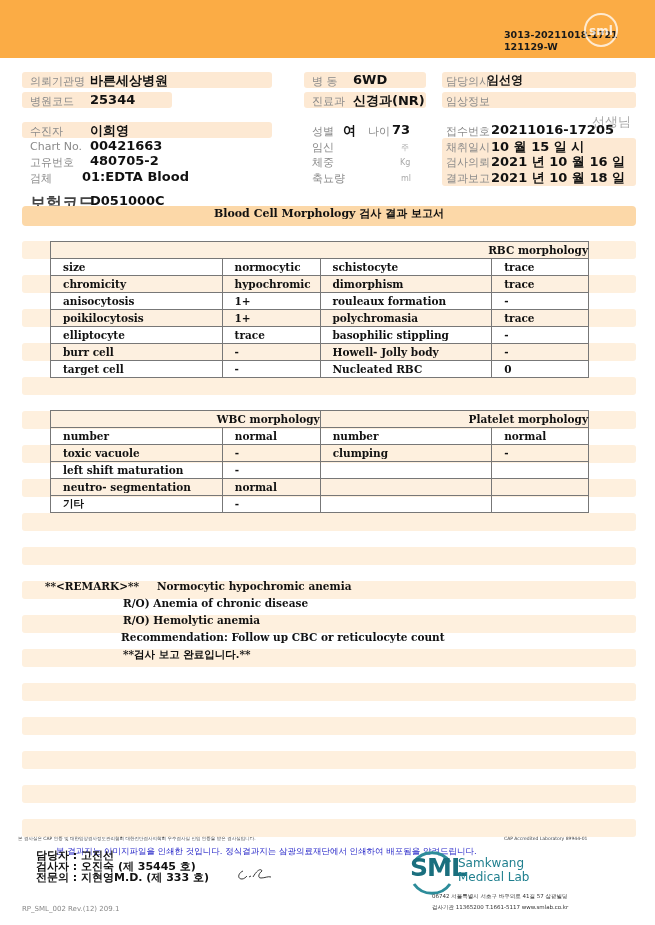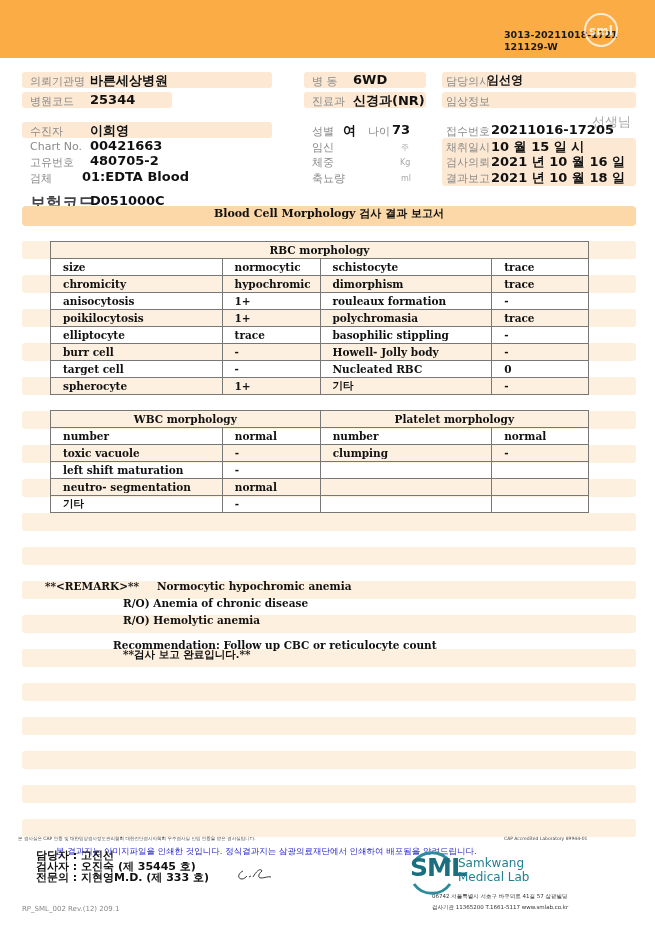--- a/index.html
+++ b/index.html
@@ -16,21 +16,21 @@
 
   .lbl { position: absolute; font-size: 11px; color: #8a8a8a; white-space: nowrap; }
   .val { position: absolute; font-size: 13px; font-weight: bold; color: #111; white-space: nowrap; }
   .unit { position: absolute; font-size: 8px; color: #aaa; white-space: nowrap; }
   .tiny { position: absolute; font-size: 13px; color: #aaa; white-space: nowrap; margin-top: 36px; }
 
   .section-title { position: absolute; left: 22px; top: 206px; width: 614px; height: 20px; background: #fcd8a8; border-radius: 4px; text-align: center; font-family: "DejaVu Serif", serif; font-weight: bold; font-size: 11px; line-height: 16px; color: #111; }
 
   table.morph { position: absolute; border-collapse: collapse; font-family: "DejaVu Serif", serif; font-size: 10.5px; font-weight: bold; color: #111; }
   table.morph td, table.morph th { border: 1px solid #777; height: 17px; padding: 0 0 0 12px; text-align: left; white-space: nowrap; }
-  table.morph th { text-align: center; padding: 0; font-weight: bold; }
+  table.morph th { text-align: right; padding: 0; font-weight: bold; }
   tr.shade td, tr.shade th { background: #fdf0e0; }
 
   .remark { position: absolute; font-family: "DejaVu Serif", serif; font-size: 10.5px; font-weight: bold; color: #111; white-space: nowrap; }
 
   .fine { position: absolute; font-size: 4.5px; color: #444; white-space: nowrap; }
   .notice { position: absolute; left: 56px; top: 846px; font-size: 8.5px; color: #2424c8; white-space: nowrap; }
   .sig { position: absolute; font-size: 11px; font-weight: bold; color: #111; white-space: nowrap; line-height: 12px; text-align: center; }
   .revision { position: absolute; left: 22px; top: 905px; font-size: 7px; color: #888; }
   .sml-logo-text { position: absolute; left: 410px; top: 853px; font-size: 25px; font-weight: bold; color: #1a6f7e; letter-spacing: -1px; }
   .sml-name { position: absolute; left: 458px; top: 856px; font-size: 12px; color: #1f7f8e; line-height: 14px; }
@@ -173,26 +173,20 @@
         <td>-</td>
         <td>Howell- Jolly body</td>
         <td>-</td>
       </tr>
   <tr>
         <td>target cell</td>
         <td>-</td>
         <td>Nucleated RBC</td>
         <td>0</td>
       </tr>
-  <tr class="shade">
-        <td>spherocyte</td>
-        <td>1+</td>
-        <td>기타</td>
-        <td>-</td>
-      </tr>
 </tbody>
   </table>
 
 <table class="morph" style="left:50px;top:410px;width:539px;">
   <colgroup>
       <col style="width:172px">
       <col style="width:98px">
       <col style="width:172px">
       <col style="width:97px">
     </colgroup>
@@ -231,21 +225,21 @@
         <td></td>
         <td></td>
       </tr>
 </tbody>
   </table>
 
 <div class="remark" style="left:45px;top:580px;">**&lt;REMARK&gt;**</div>
 <div class="remark" style="left:157px;top:580px;">Normocytic hypochromic anemia</div>
 <div class="remark" style="left:123px;top:597px;">R/O)  Anemia of chronic disease</div>
 <div class="remark" style="left:123px;top:614px;">R/O) Hemolytic anemia</div>
-<div class="remark" style="left:113px;top:631px;margin-top:8px;">Recommendation: Follow up CBC or reticulocyte count</div>
+<div class="remark" style="left:121px;top:631px;">Recommendation: Follow up CBC or reticulocyte count</div>
 <div class="remark" style="left:123px;top:648px;">**검사  보고  완료입니다.**</div>
 
 <div class="fine" style="left:18px;top:836px;">본 검사실은 CAP 인증 및 대한임상검사정도관리협회 대한진단검사의학회 우수검사실 신임 인증을 받은 검사실입니다.</div>
 <div class="fine" style="left:504px;top:836px;">CAP Accredited Laboratory 89944-01</div>
 <div class="notice">본 결과지는 이미지파일을 인쇄한 것입니다. 정식결과지는 삼광의료재단에서 인쇄하여 배포됨을 알려드립니다.</div>
 
 <div class="sig" style="left:36px;top:850px;">담당자 : 고진선</div>
 <div class="sig" style="left:36px;top:861px;">검사자 : 오진숙 (제 35445 호)</div>
 <div class="sig" style="left:36px;top:872px;">전문의 : 지현영M.D. (제 333 호)</div>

═══

• **WHAT THIS TASK INVOLVES**
Print the whole listing exactly, please, and keep any images out of it.

• **PROBLEM SOLUTION**
--- a/index.html
+++ b/index.html
@@ -16,21 +16,21 @@
 
   .lbl { position: absolute; font-size: 11px; color: #8a8a8a; white-space: nowrap; }
   .val { position: absolute; font-size: 13px; font-weight: bold; color: #111; white-space: nowrap; }
   .unit { position: absolute; font-size: 8px; color: #aaa; white-space: nowrap; }
   .tiny { position: absolute; font-size: 13px; color: #aaa; white-space: nowrap; margin-top: 36px; }
 
   .section-title { position: absolute; left: 22px; top: 206px; width: 614px; height: 20px; background: #fcd8a8; border-radius: 4px; text-align: center; font-family: "DejaVu Serif", serif; font-weight: bold; font-size: 11px; line-height: 16px; color: #111; }
 
   table.morph { position: absolute; border-collapse: collapse; font-family: "DejaVu Serif", serif; font-size: 10.5px; font-weight: bold; color: #111; }
   table.morph td, table.morph th { border: 1px solid #777; height: 17px; padding: 0 0 0 12px; text-align: left; white-space: nowrap; }
-  table.morph th { text-align: center; padding: 0; font-weight: bold; }
+  table.morph th { text-align: right; padding: 0; font-weight: bold; }
   tr.shade td, tr.shade th { background: #fdf0e0; }
 
   .remark { position: absolute; font-family: "DejaVu Serif", serif; font-size: 10.5px; font-weight: bold; color: #111; white-space: nowrap; }
 
   .fine { position: absolute; font-size: 4.5px; color: #444; white-space: nowrap; }
   .notice { position: absolute; left: 56px; top: 846px; font-size: 8.5px; color: #2424c8; white-space: nowrap; }
   .sig { position: absolute; font-size: 11px; font-weight: bold; color: #111; white-space: nowrap; line-height: 12px; text-align: center; }
   .revision { position: absolute; left: 22px; top: 905px; font-size: 7px; color: #888; }
   .sml-logo-text { position: absolute; left: 410px; top: 853px; font-size: 25px; font-weight: bold; color: #1a6f7e; letter-spacing: -1px; }
   .sml-name { position: absolute; left: 458px; top: 856px; font-size: 12px; color: #1f7f8e; line-height: 14px; }
@@ -173,26 +173,20 @@
         <td>-</td>
         <td>Howell- Jolly body</td>
         <td>-</td>
       </tr>
   <tr>
         <td>target cell</td>
         <td>-</td>
         <td>Nucleated RBC</td>
         <td>0</td>
       </tr>
-  <tr class="shade">
-        <td>spherocyte</td>
-        <td>1+</td>
-        <td>기타</td>
-        <td>-</td>
-      </tr>
 </tbody>
   </table>
 
 <table class="morph" style="left:50px;top:410px;width:539px;">
   <colgroup>
       <col style="width:172px">
       <col style="width:98px">
       <col style="width:172px">
       <col style="width:97px">
     </colgroup>
@@ -231,21 +225,21 @@
         <td></td>
         <td></td>
       </tr>
 </tbody>
   </table>
 
 <div class="remark" style="left:45px;top:580px;">**&lt;REMARK&gt;**</div>
 <div class="remark" style="left:157px;top:580px;">Normocytic hypochromic anemia</div>
 <div class="remark" style="left:123px;top:597px;">R/O)  Anemia of chronic disease</div>
 <div class="remark" style="left:123px;top:614px;">R/O) Hemolytic anemia</div>
-<div class="remark" style="left:113px;top:631px;margin-top:8px;">Recommendation: Follow up CBC or reticulocyte count</div>
+<div class="remark" style="left:121px;top:631px;">Recommendation: Follow up CBC or reticulocyte count</div>
 <div class="remark" style="left:123px;top:648px;">**검사  보고  완료입니다.**</div>
 
 <div class="fine" style="left:18px;top:836px;">본 검사실은 CAP 인증 및 대한임상검사정도관리협회 대한진단검사의학회 우수검사실 신임 인증을 받은 검사실입니다.</div>
 <div class="fine" style="left:504px;top:836px;">CAP Accredited Laboratory 89944-01</div>
 <div class="notice">본 결과지는 이미지파일을 인쇄한 것입니다. 정식결과지는 삼광의료재단에서 인쇄하여 배포됨을 알려드립니다.</div>
 
 <div class="sig" style="left:36px;top:850px;">담당자 : 고진선</div>
 <div class="sig" style="left:36px;top:861px;">검사자 : 오진숙 (제 35445 호)</div>
 <div class="sig" style="left:36px;top:872px;">전문의 : 지현영M.D. (제 333 호)</div>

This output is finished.